Brief: Count all lines holding "sayı" in the data below and say the number, nothing more.
##### Data shown
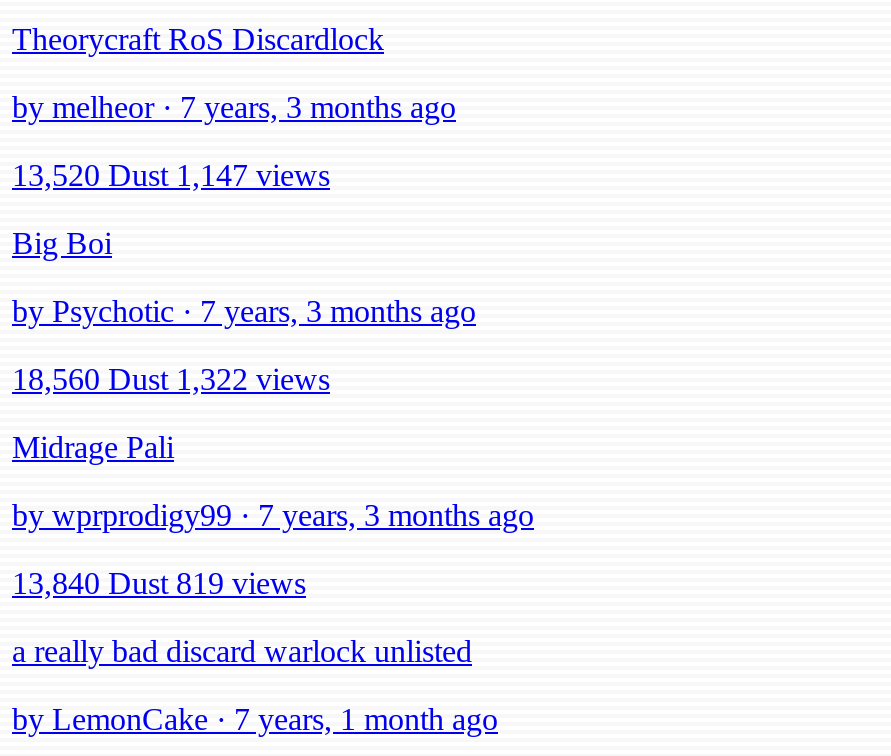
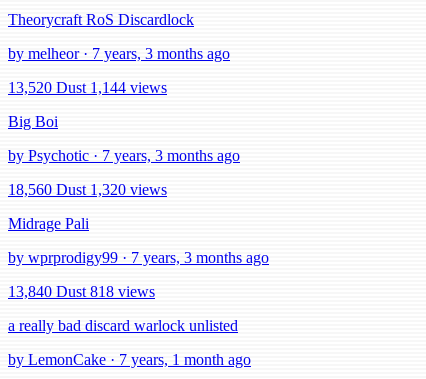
- 13,520 Dust 1,147 views
+ 13,520 Dust 1,144 views

- 18,560 Dust 1,322 views
+ 18,560 Dust 1,320 views

- 13,840 Dust 819 views
+ 13,840 Dust 818 views
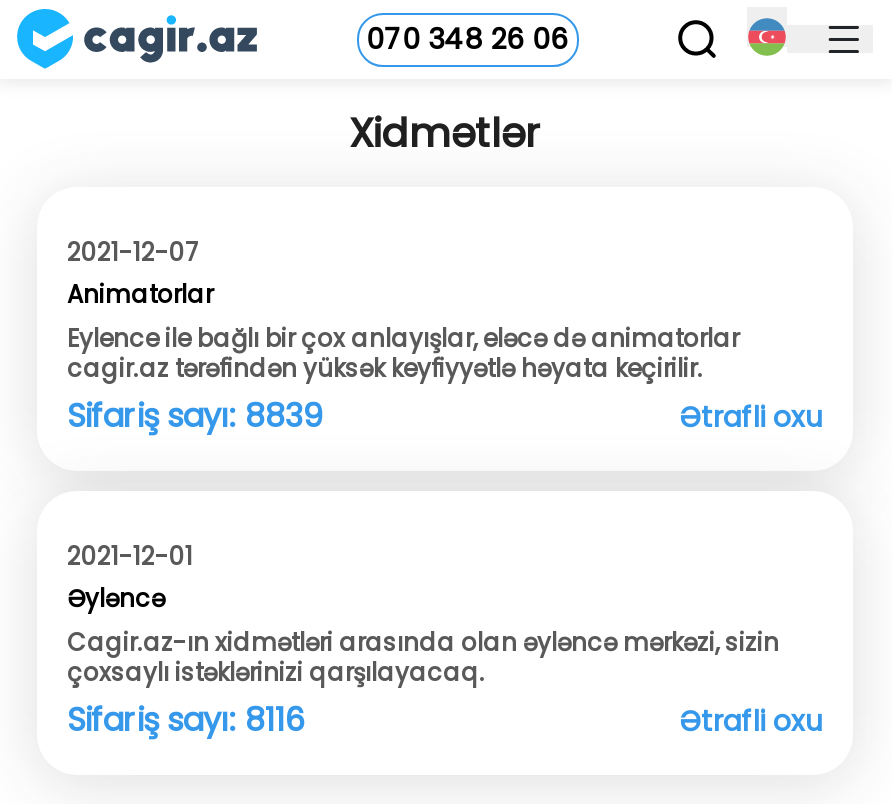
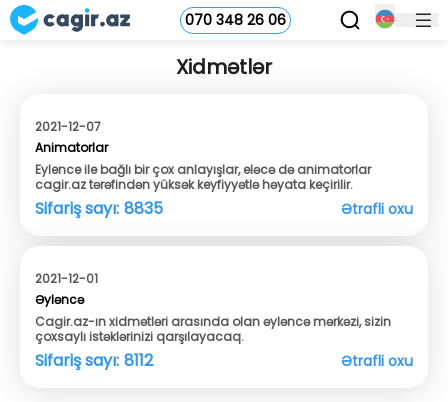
- Sifariş sayı: 8839
+ Sifariş sayı: 8835

- Sifariş sayı: 8116
+ Sifariş sayı: 8112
##########
Exercise response: 4